Extended Data Fig. 8: In vivo expression patterns of representative genes in each cell cluster of E13.0–E17.0 whisker HFs.

Feature plots of characteristic differentially expressed genes in each cluster identified in Extended Data Fig. 7f are shown in the left panels. Feature plots divided by developmental stages of the whisker HFs (E13.0–E17.0) and the corresponding RNA ISH images are shown on the top and bottom right panels, respectively. Grey spots in the t-SNE plot indicate all transcriptomes derived from E11.5–E17.0 epithelial cells. Only cells derived from the indicated stage are highlighted and coloured according to relative expression levels of the indicated markers.
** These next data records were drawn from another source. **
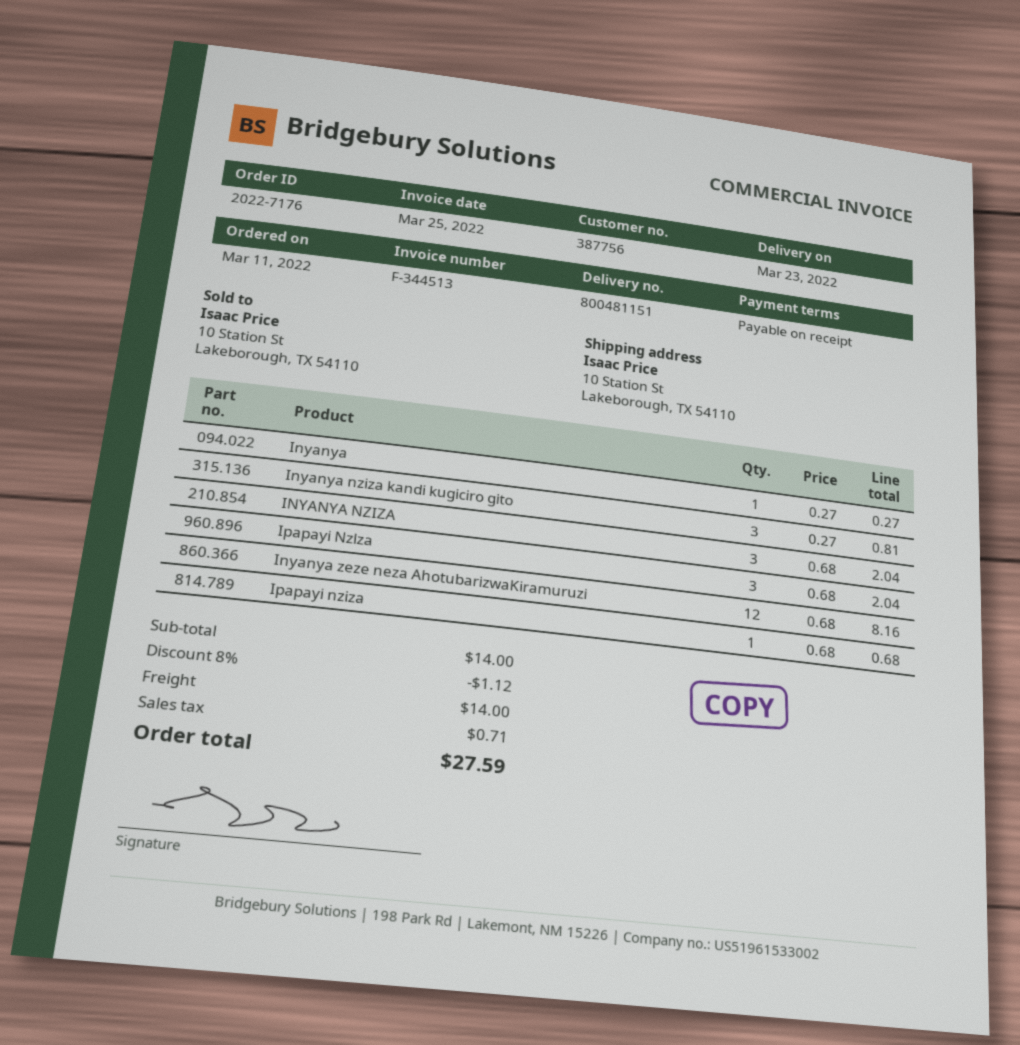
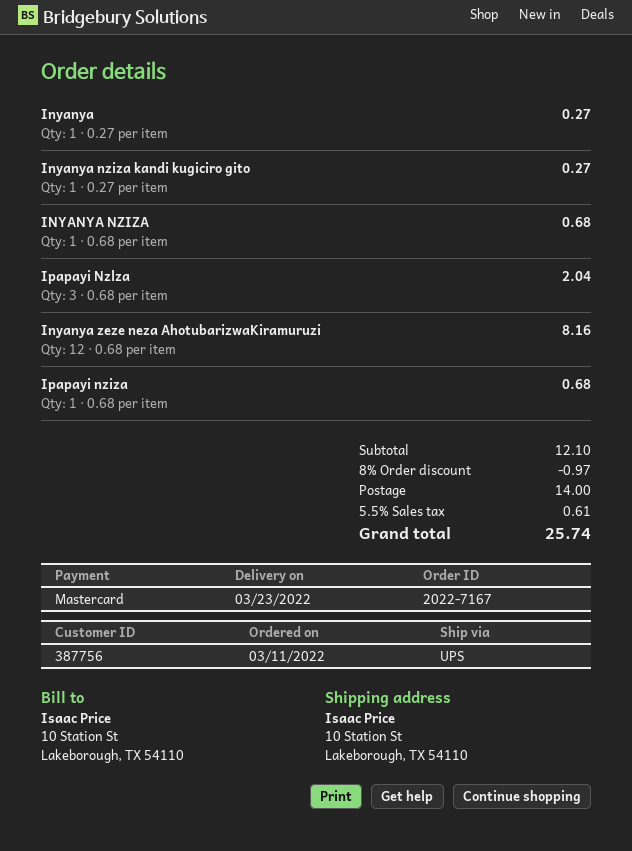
order number: 2022-7176 -> 2022-7167
Inyanya nziza kandi kugiciro gito: 3 x 0.27 = 0.81 -> 1 x 0.27 = 0.27
INYANYA NZIZA: 3 x 0.68 = 2.04 -> 1 x 0.68 = 0.68
subtotal: 14.00 -> 12.10
discount: 8% = 1.12 -> 8% = 0.97
tax: 0.71 -> 0.61
total: 27.59 -> 25.74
Arrowheads indicate the intended localization of ISH signals. A cell cluster located at the lower part of the t-SNE plot (clusters 5 and 6) corresponded to the upper part of the HF, such as the infundibulum and junctional zone. A bulge SC marker (Nfatc1) was strongly expressed in cell clusters 7–12 located in the centre of the t-SNE plot. These clusters were divided into the upper and lower bulge regions, based on the expression pattern of each region marker (such as Adamts20 and Shisa2). Vdr expression confirmed that clusters 7, 11 and 13 contained cells derived from the stalk region, the lower part of the HF. Shh-positive cells in cluster 14 were in the hair germ in vivo. These data indicated that cells were aligned from the bottom left to the top right on the t-SNE plot, reflecting the tissue architecture of the whisker HF. Scale bars, 100 μm.